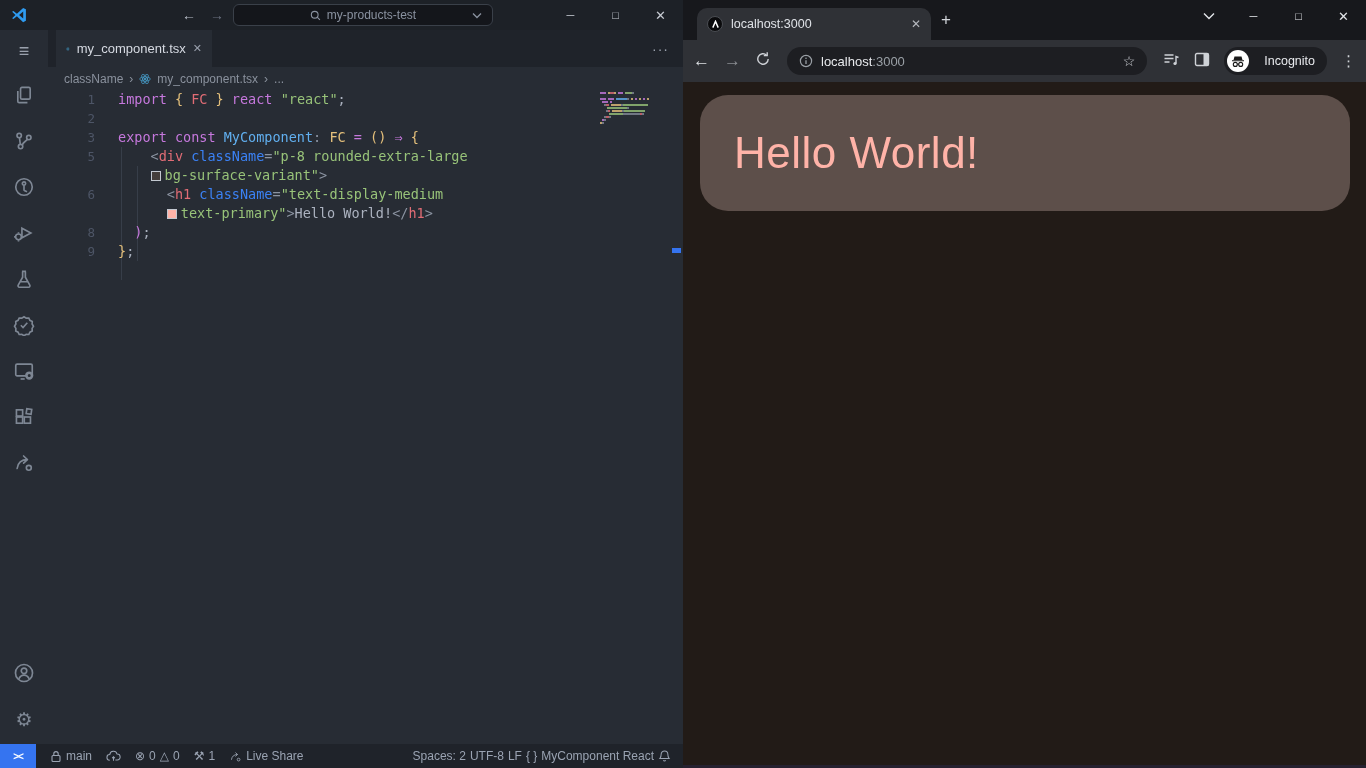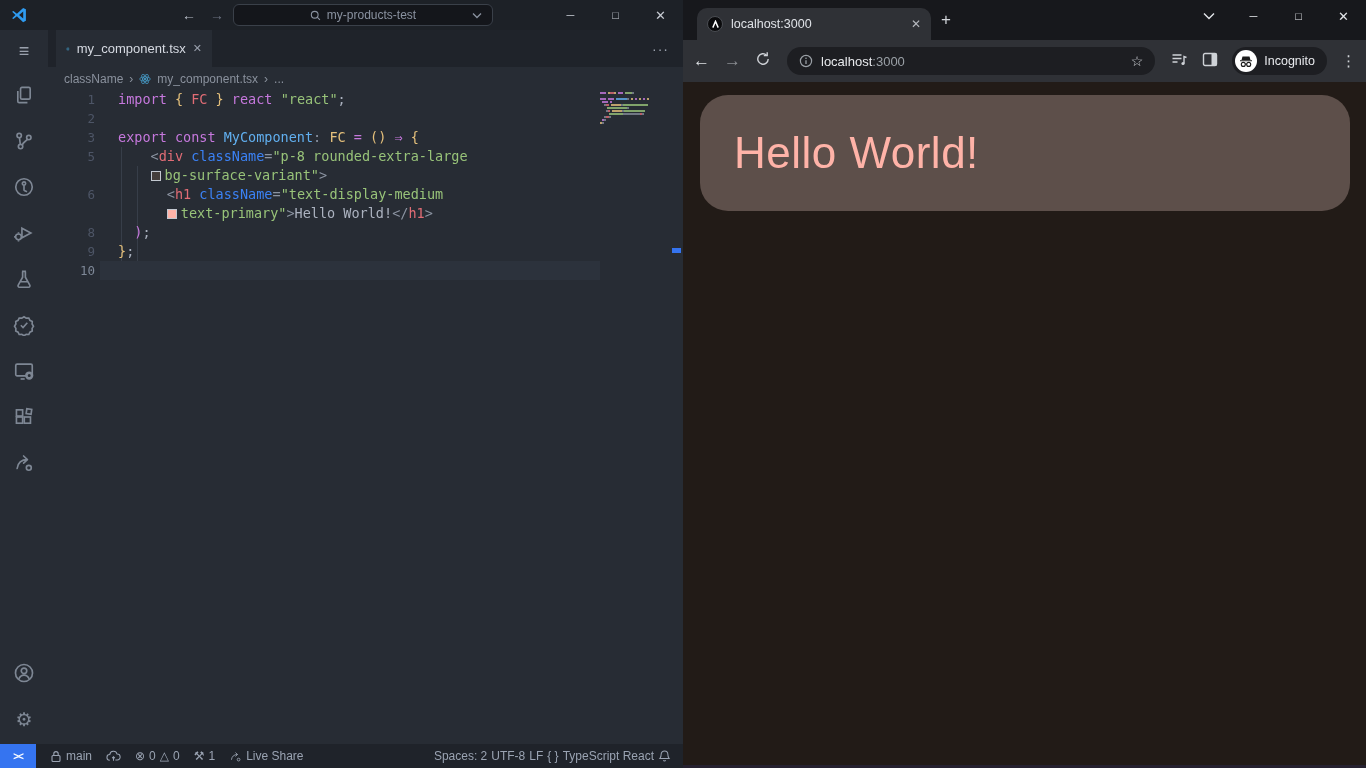--- a/index.html
+++ b/index.html
@@ -70,7 +70,7 @@
   .addressbar .port { color:#9aa0a6; font-size:13px; }
   .addressbar .star { margin-left:auto; color:#cfd2d7; font-size:14px; }
   .tool-icon svg { stroke:#cfd2d7; fill:none; stroke-width:1.4; }
-  .incog-chip { height:28px; border-radius:14px; background:#1d1e22; display:flex; align-items:center; gap:7px; padding:3px 12px 3px 3px; }
+  .incog-chip { height:28px; border-radius:14px; background:#1d1e22; display:flex; align-items:center; gap:15px; padding:3px 12px 3px 3px; }
   .incog-avatar { width:22px; height:22px; border-radius:50%; background:#fff; display:flex; align-items:center; justify-content:center; }
   .incog-chip .lbl { color:#e8eaed; font-size:12.5px; }
   .cr-menu { color:#cfd2d7; font-size:15px; }

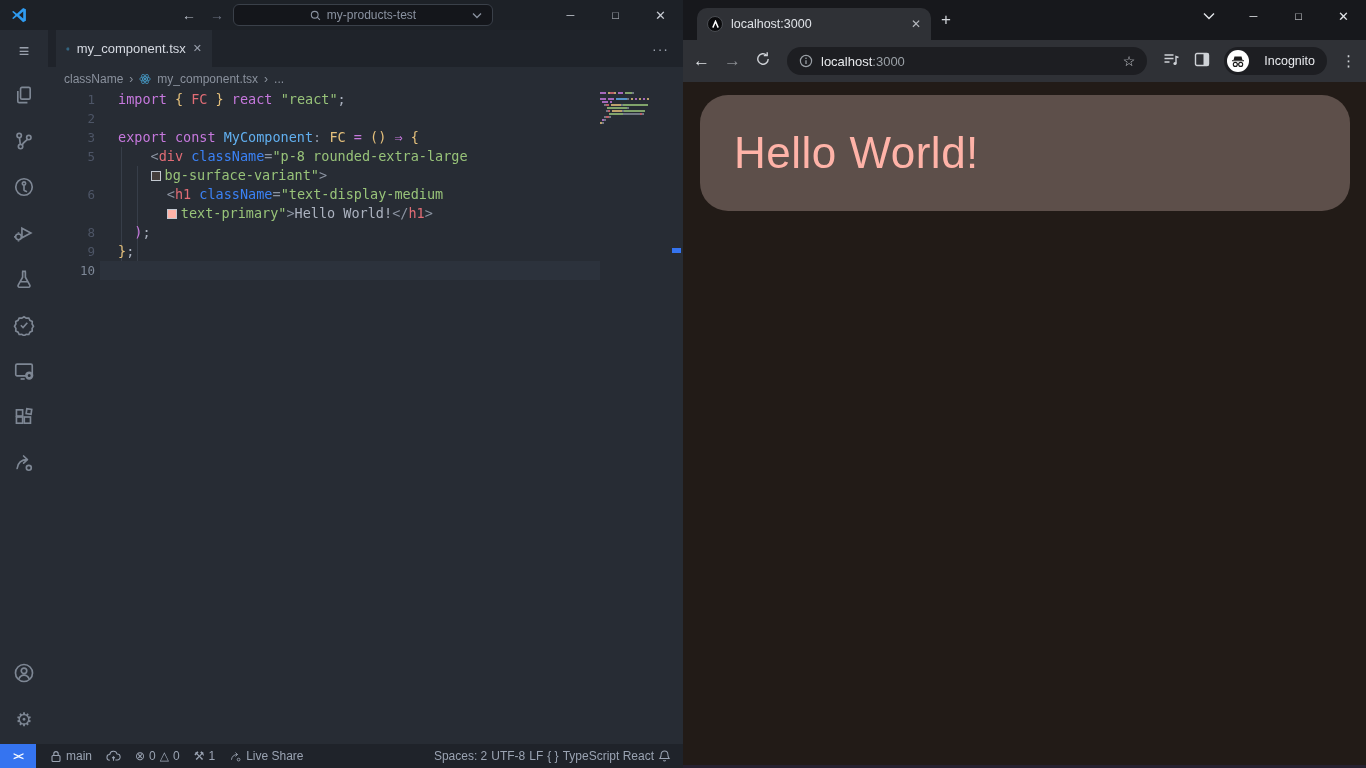--- a/index.html
+++ b/index.html
@@ -228,7 +228,6 @@
         <div class="row"><span class="ln"></span><span class="lt"><span class="tk-pl">      </span><span class="swatch swatch-pink"></span><span class="tk-str">text-primary"</span><span class="tk-pu">&gt;</span><span class="tk-pl">Hello World!</span><span class="tk-pu">&lt;/</span><span class="tk-red">h1</span><span class="tk-pu">&gt;</span></span></div>
         <div class="row"><span class="ln">8</span><span class="lt"><span class="tk-pl">  </span><span class="tk-kw">)</span><span class="tk-pl">;</span></span></div>
         <div class="row"><span class="ln">9</span><span class="lt"><span class="tk-gold">}</span><span class="tk-pl">;</span></span></div>
-        <div class="row cur"><span class="ln">10</span><span class="lt"></span></div>
       </div>
     <div class="minimap">
         <div class="mm-row">

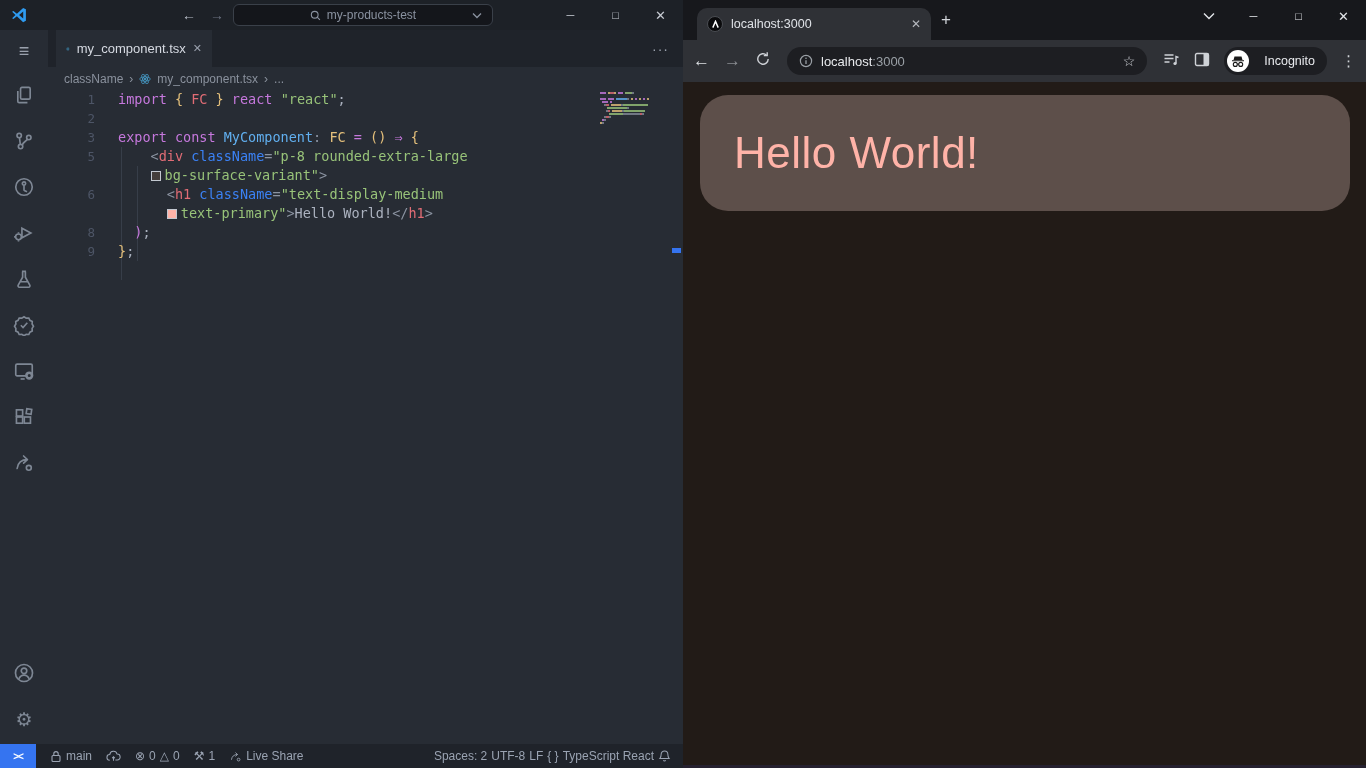--- a/index.html
+++ b/index.html
@@ -359,7 +359,7 @@
       <span>LF</span>
       <span class="sb-item" style="margin-left:0">
         <span>{ }</span>
-        <span>TypeScript React</span>
+        <span>MyComponent React</span>
       </span>
       <svg width="13" height="14" viewBox="0 0 14 15">
           <path d="M7 2 a3.6 3.6 0 0 1 3.6 3.6 c0 3 .9 4 1.4 4.6 H2 c.5-.6 1.4-1.6 1.4-4.6 A3.6 3.6 0 0 1 7 2 Z M5.8 12 a1.3 1.3 0 0 0 2.4 0" fill="none" stroke="#9aa3b2" stroke-width="1.1"></path>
- - - - - - -
*What the task asks*.
Match on "center": copy every line in the records that has it.

*Result of the task*.
-  .incog-chip { height:28px; border-radius:14px; background:#1d1e22; display:flex; align-items:center; gap:7px; padding:3px 12px 3px 3px; }
+  .incog-chip { height:28px; border-radius:14px; background:#1d1e22; display:flex; align-items:center; gap:15px; padding:3px 12px 3px 3px; }
   .incog-avatar { width:22px; height:22px; border-radius:50%; background:#fff; display:flex; align-items:center; justify-content:center; }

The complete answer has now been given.